Basically, I need the axis with the x and y labels, the function, the secant, the tangent and something that is missing in the picture: f(a), f(b) and f(c).

I made the picture that I want to make with TikZ with GeoGebra: enter image description here

  • Also did you search the site? tex.stackexchange.com/search?q=tangent+curve Especially tex.stackexchange.com/a/99086/3235 – percusse Mar 22 '14 at 18:39
  • Any solutions with TikZ? – Daniel Benigni Mar 23 '14 at 23:34
  • 1
    Without any try yourself at all, don't expect any. – Svend Tveskæg Mar 24 '14 at 1:19
  • Of course I'm trying. But this site is for sharing knowledge and if someone has the answer before, what's wrong about asking? And supose I do not want to work, your answer will serve not only for me, it will be available for the entire world. – Daniel Benigni Mar 24 '14 at 1:33
  • 3
    I think you have misunderstood me; I'm not trying to offend you. I' just saying that your should give it a try yourself; post whatever code you have got so far. (If the question has been answered before, you can find the answer by searching the page.) – Svend Tveskæg Mar 24 '14 at 1:39
8

My try with MetaPost, mostly for fun since there are already very fine solutions above.

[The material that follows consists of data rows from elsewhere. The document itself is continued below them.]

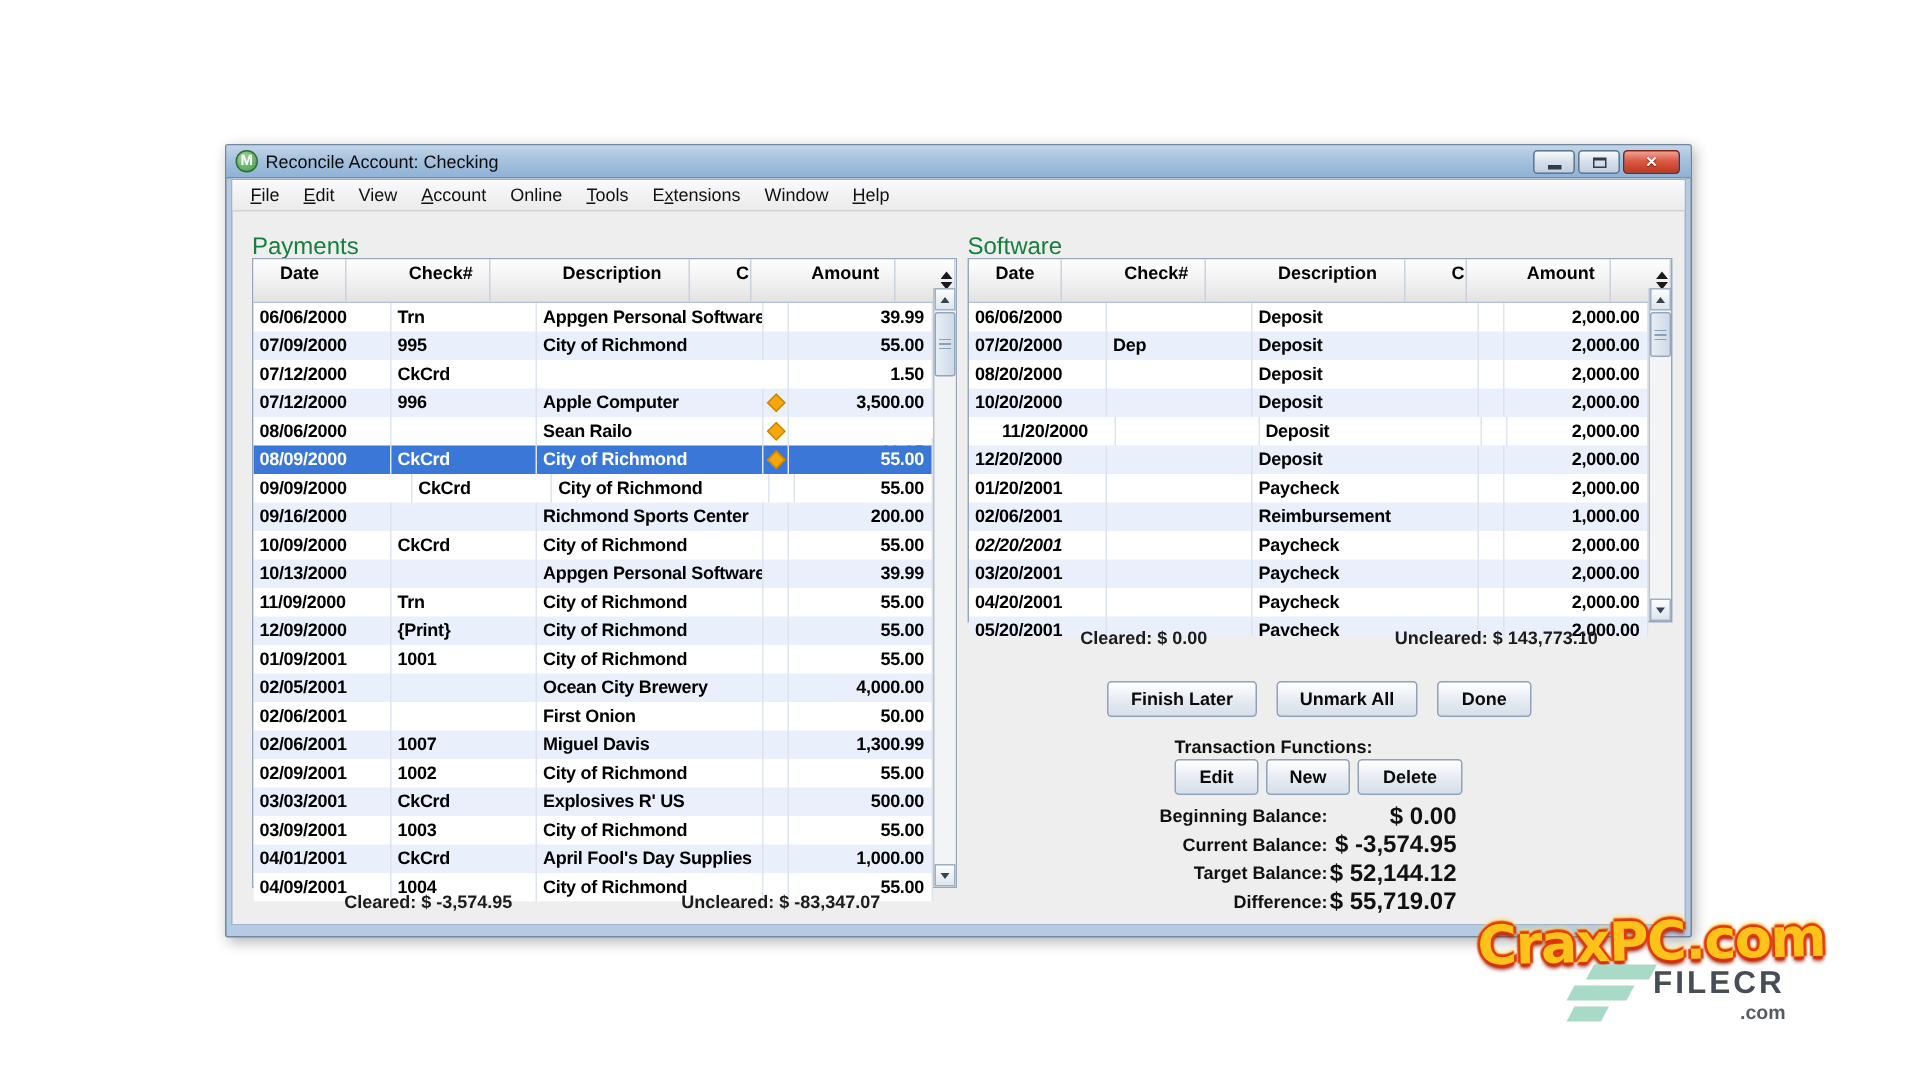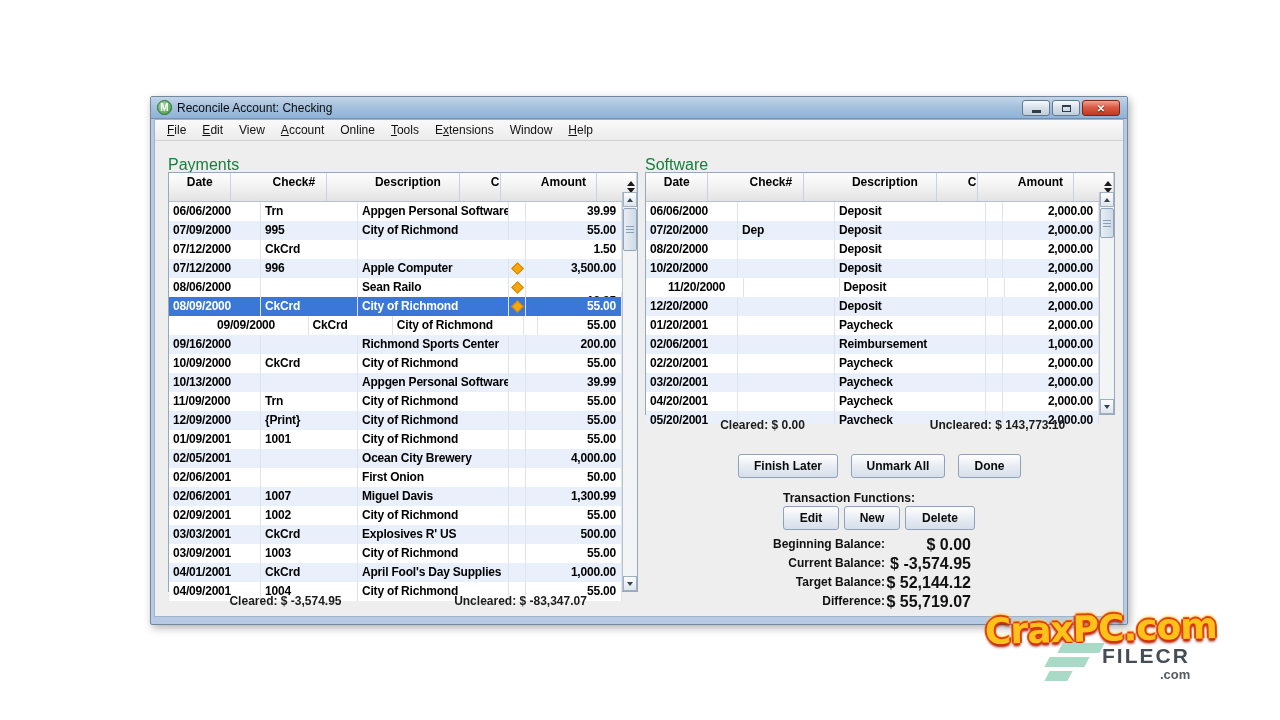--- a/index.html
+++ b/index.html
@@ -214,7 +214,7 @@
               <div class="td num" style="width: 96px;">55.00</div>
             </div>
             <div class="trow">
-              <div class="td" style="width: 110px; margin-left: 44px;">09/09/2000</div>
+              <div class="td" style="width: 110px;">09/09/2000</div>
               <div class="td" style="width: 97px;">CkCrd</div>
               <div class="td" style="width: 151px;">City of Richmond</div>
               <div class="td ccol" style="width: 17px;"></div>

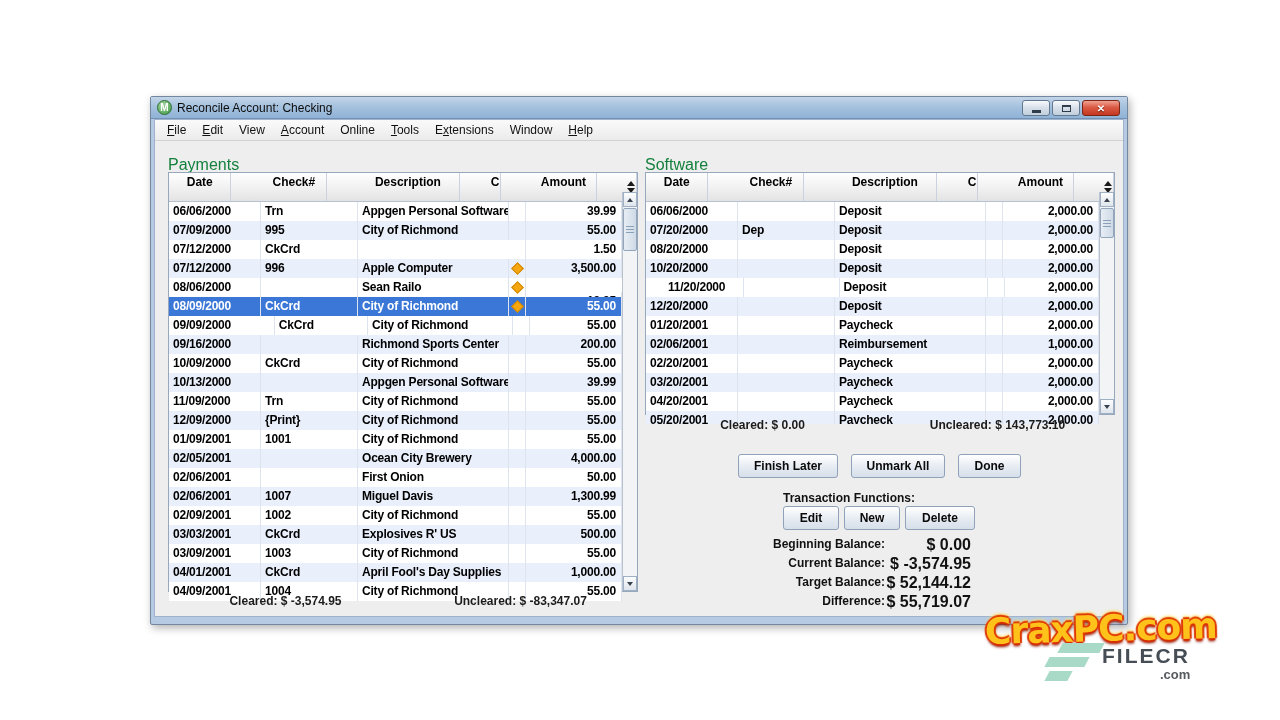--- a/index.html
+++ b/index.html
@@ -407,7 +407,7 @@
               <div class="td num" style="width: 96px;">1,000.00</div>
             </div>
             <div class="trow">
-              <div class="td" style="width: 92px;">02/20/2001</div>
+              <div class="td" style="width: 92px; font-style: italic;">02/20/2001</div>
               <div class="td" style="width: 97px;"></div>
               <div class="td" style="width: 151px;">Paycheck</div>
               <div class="td ccol" style="width: 17px;"></div>

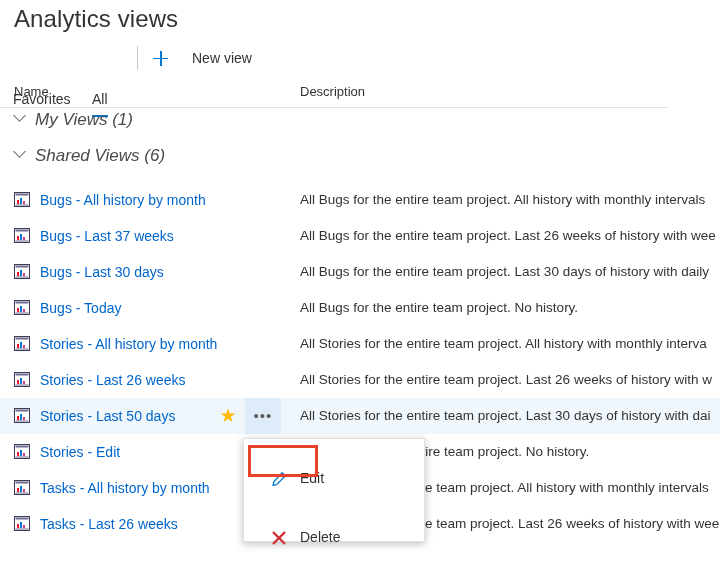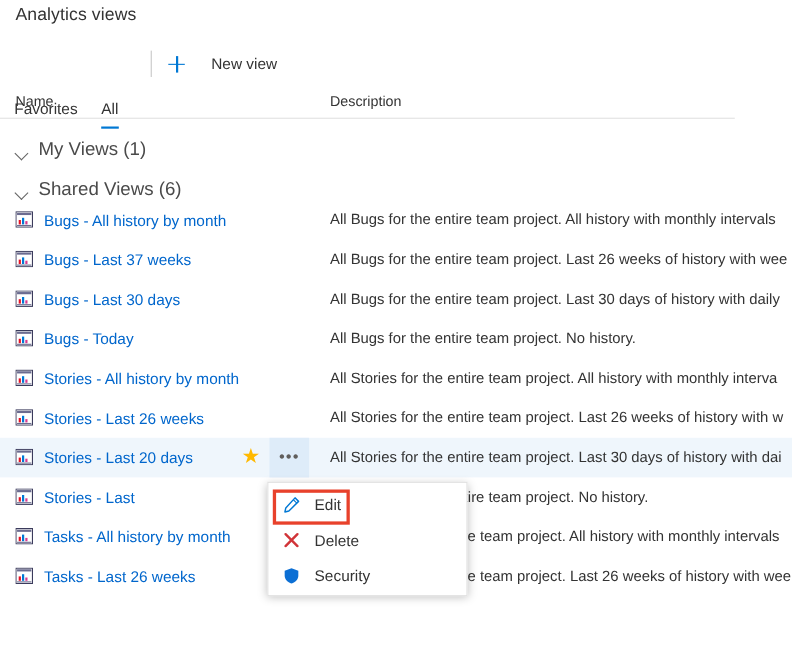--- a/index.html
+++ b/index.html
@@ -22,7 +22,7 @@
     position: absolute;
     left: 14px;
     top: 5px;
-    font-size: 16px;
+    font-size: 24px;
     font-weight: 400;
     color: #333333;
     letter-spacing: 0.1px;

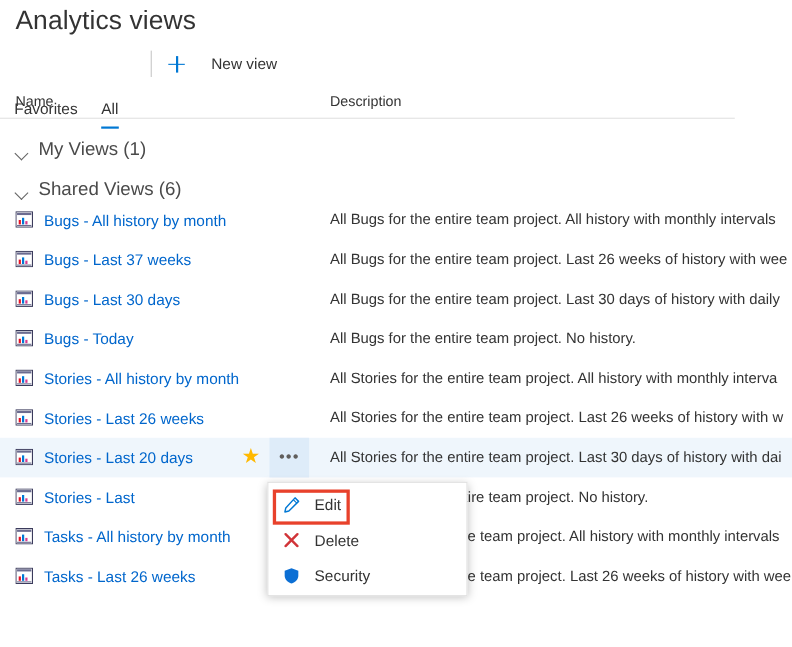--- a/index.html
+++ b/index.html
@@ -129,9 +129,10 @@
     position: relative;
     height: 36px;
     display: flex;
-    align-items: flex-end;
+    align-items: flex-start;
     padding-left: 14px;
     cursor: pointer;
+    font-style: italic;
   }
   .chevron {
     display: inline-block;

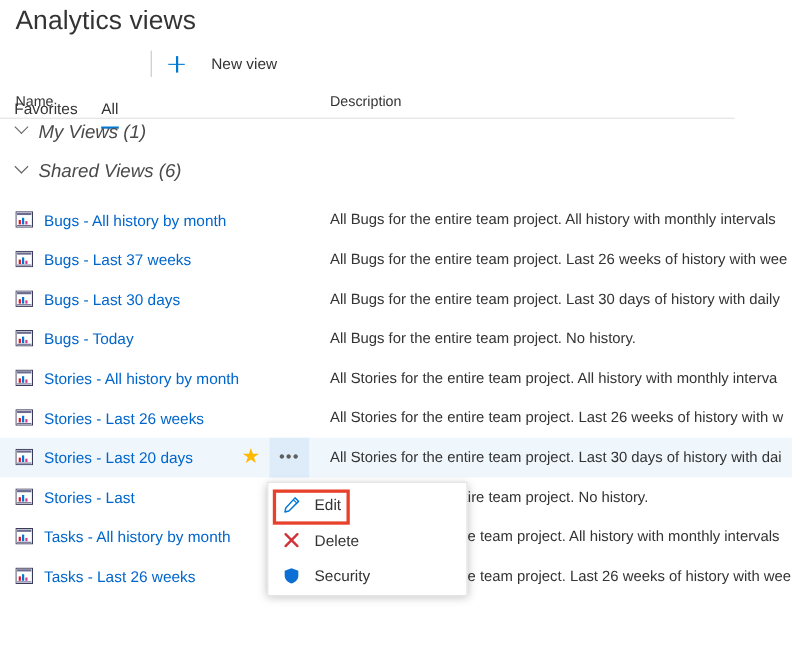--- a/index.html
+++ b/index.html
@@ -411,7 +411,7 @@
           <rect x="1.5" y="12.5" width="13" height="1" fill="#6b6b8f"></rect>
         </svg>
       </span>
-      <span class="row-name">Stories - Last 20 days</span>
+      <span class="row-name">Stories - Last 50 days</span>
       <span class="star-icon">★</span>
       <span class="ellipsis-btn">
         <span class="dots">•••</span>

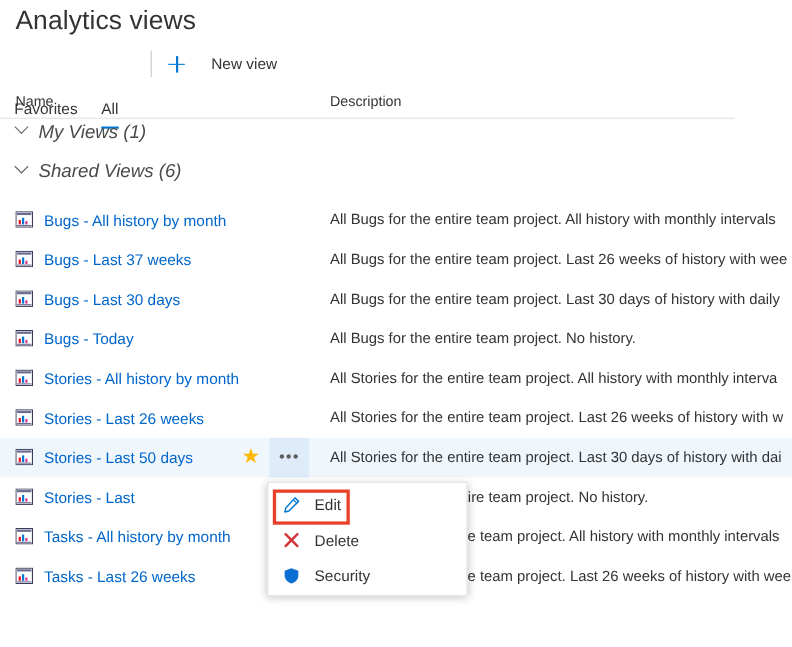--- a/index.html
+++ b/index.html
@@ -430,7 +430,7 @@
           <rect x="1.5" y="12.5" width="13" height="1" fill="#6b6b8f"></rect>
         </svg>
       </span>
-      <span class="row-name">Stories - Last</span>
+      <span class="row-name">Stories - Edit</span>
       <span class="row-desc">All Stories for the entire team project. No history.</span>
     </div>
 

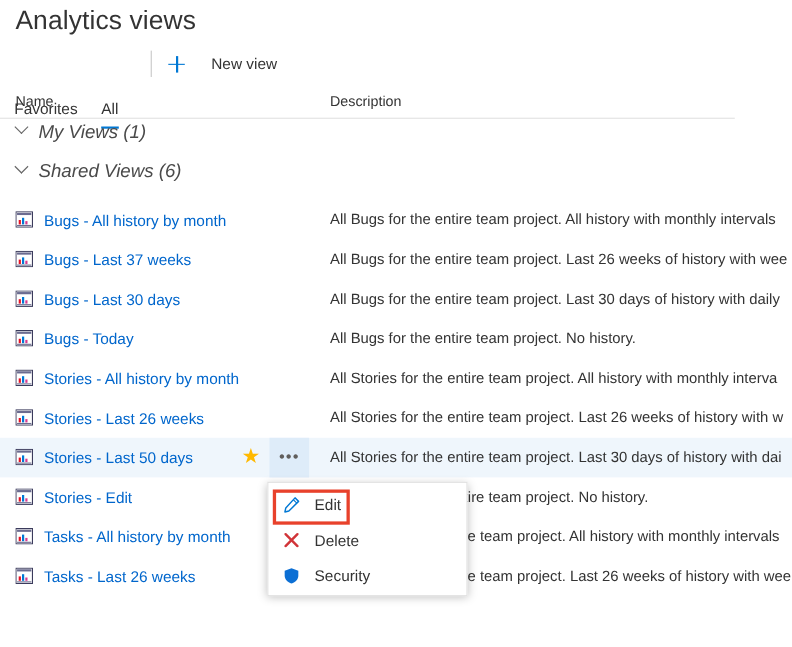--- a/index.html
+++ b/index.html
@@ -246,9 +246,10 @@
     position: relative;
     height: 32px;
     display: flex;
-    align-items: center;
-    padding-left: 12px;
-    cursor: pointer;
+    align-items: flex-start;
+    padding-left: 26px;
+    cursor: pointer;
+    margin-top: 27px;
   }
   .menu-icon {
     width: 18px;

The main macro, find_all_direction_points, based on the directiontime MetaPost macro, theoretically returns every point whose tangents share the same direction, and the number of these points.

The following LaTeX code uses the gmp package as interface for Metapost and is to be typeset with the shell-escape option activated.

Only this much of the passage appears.